Dalam konteks penerapan sekuritisasi aset bank syariah, kita mengharapkan relaksasi dan intensif dari
OJK, agar program ini dapat diberikan kepada bank-bank syariah yang masih dalam status BUKU II yang
justru lebih potensial dibandingkan BUKU III. Karena menurut aturan yang ada saat ini, sekuritisasi hanya
boleh dilakukan oleh Bank Umum Kelompok Usaha (BUKU) III-IV sedangkan bank syariah BUKU I dan II
belum bisa melakukan sekuritisasi. Karena itu pemerintah seharusnya memberikan relaksasi yang
intensif kepada bank-bank syariah.

Ketiga, Di akhir 2015, pemerintah (Kementerian Keuangan) memasukkan delapan bank syariah sebagai
bank yang dapat mengelola rekening milik Kementerian Negara / Lembaga / Satuan Kerja berdasarkan
Pengumuman Menteri Keuangan 23 Desember 2015. Kebijakan ini sudah lama diharapkan dan
didambakan semua komponen masyarakat, Perguruan Tinggi , Ormas Islam, dan stake holders ekonomi
syariah lainnya. Semoga saja rasio penempatannya di bank-bank syariah di atas rasio share bank syariah
nasional. Jika 10% saja dana-dana tersebut ditempatkan di perbankan syariah, maka pangsa pasar
perbankan syariah akan meningkat secara signifikan.

Dengan adanya keputusan tersebut, bank-bank syariah bisa masuk dalam pengelolaan dana pemerintah
baik pusat maupun daerah, termasuk dana-dana BUMN dan BUMD. Dana-dana tersebut merupakan
sumber dana yang sangat potensial bagi peningkatan pangsa pasar perbankan syariah.

5. Apa saja macam macam dana funding?

Jawaban : a.Dana yang bersumber dari bank itu sendiri, maksudnya adalah dana yang diperoleh dari
dalam bank.

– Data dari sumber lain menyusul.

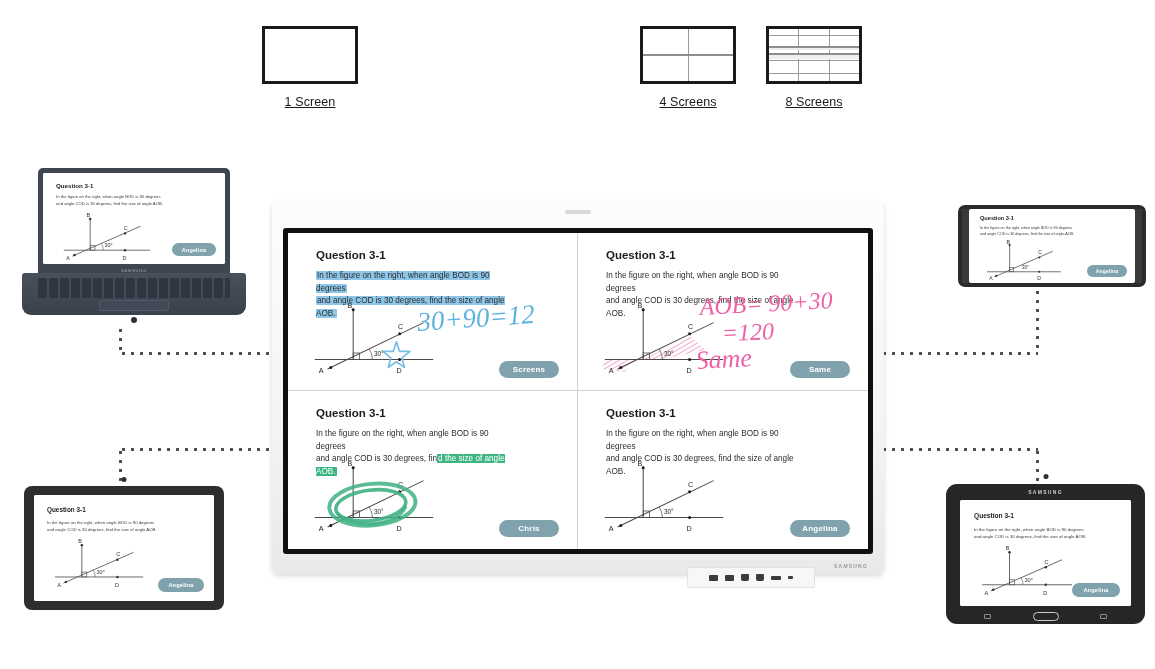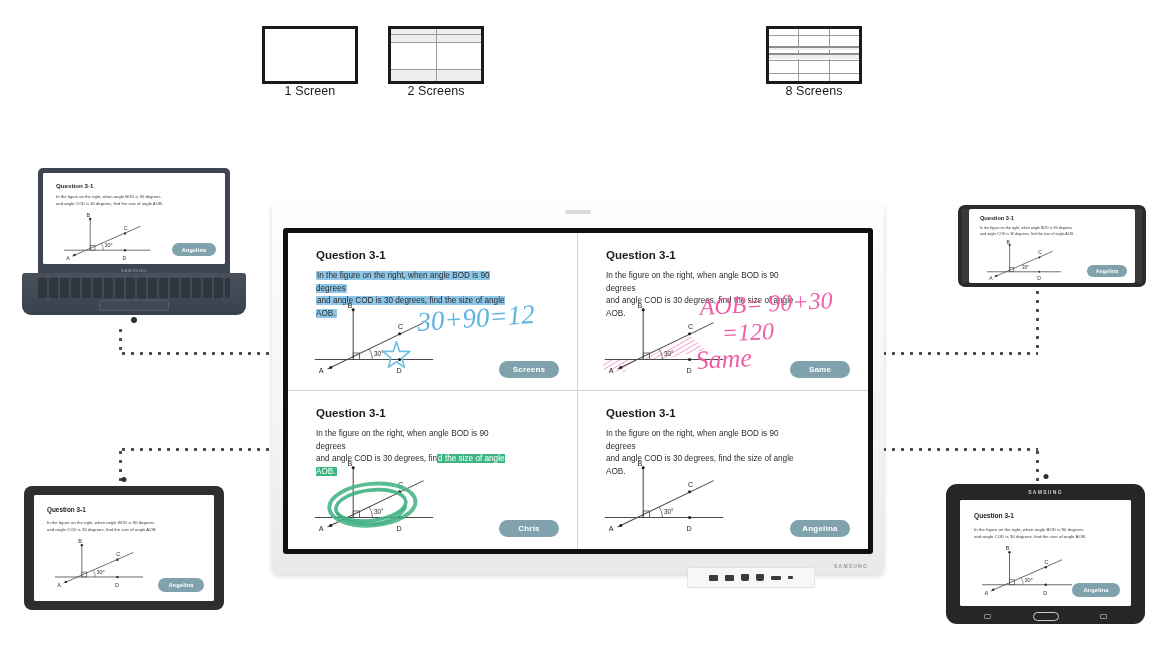"1 Screen" .layout-label { margin-top: none -> 11px; text-decoration: none -> underline }
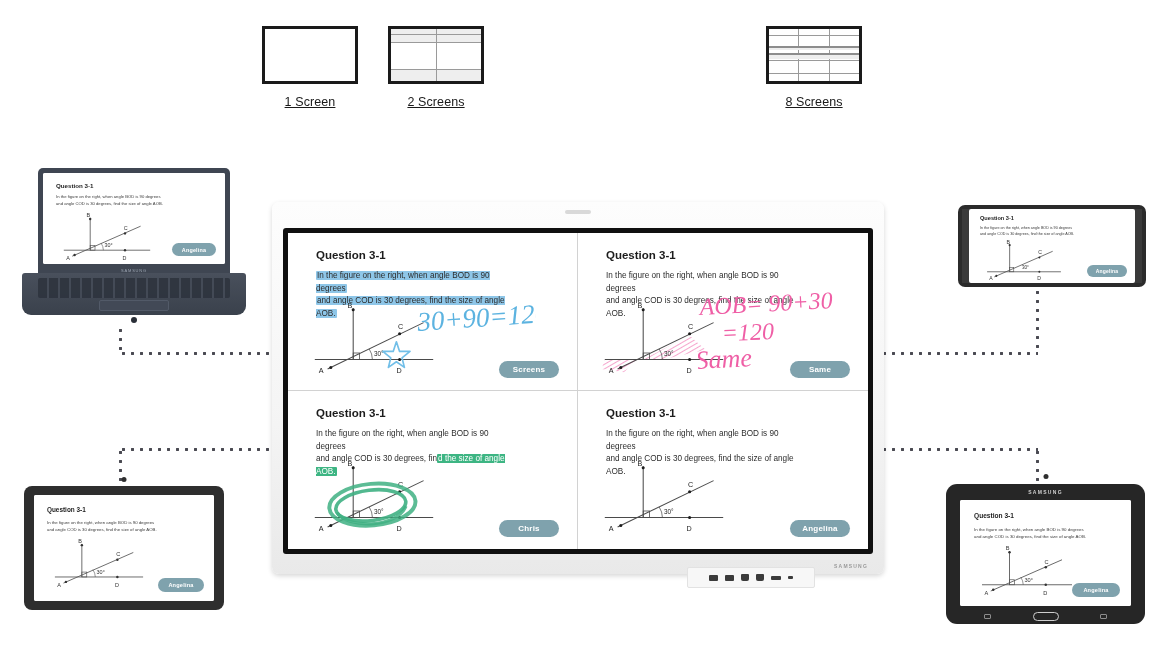"2 Screens" div.layout-item { html: <div> <div> <div></div> <div></div> <div></div> <div></div> <div></div> <div></div> </div> <div>2 Screens</div> </div> -> none }
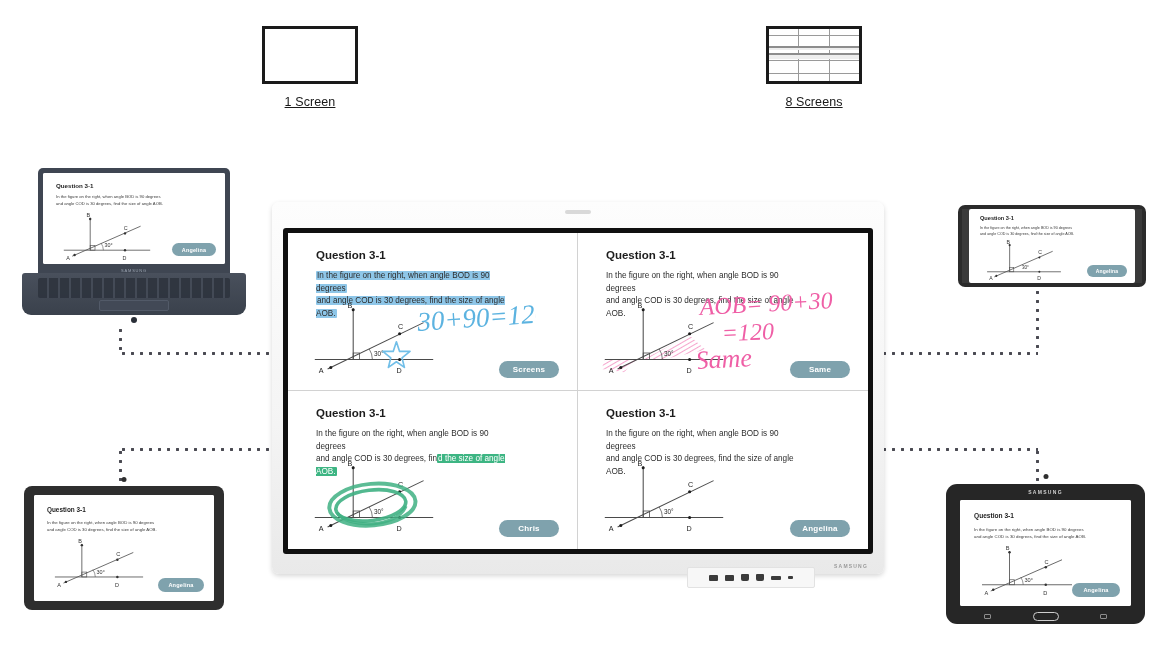"4 Screens" div.layout-item { html: none -> <div> <div> <div></div> <div></div> </div> <div>4 Screens</div> </div> }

Prolehan dana ini biasanya digunakan apabila bank mengalami kesulitan untuk
memperoleh dana dari luar. Kemudian dana ini dapat pula dicari sesuai dengan tujuan bank. Misalnya,
apabila bank hendak melakukan perluasanusaha untuk mengganti berbagai sarana dan prasana yang
lama dengan yang baru.
b. Dana yang bersumber dari masyarakat luas. Sumber dana ini merupakan sumber dana
terpenting bagi kegiatan operasi bank dan merupakan ukuran keberhasilan bank apabila mampu
membiayai operasinya dari sumber dana ini.

c. Dana yang bersumber dari lembaga lain. Dalam praktiknya dana yang ketiga ini merupakan
tambahan jika bank mengalami kesulitan dalam pencairan sumber dana pertama dan kedua diatas.
Pencairan dari sumber dana ini relatif lebih mahal dan sifatnya hanya sementara waktu saja. Dana yang
diperoleh dari sumber ini digunakan untuk membiayai atau membayar transaksi-transaksi tertentu.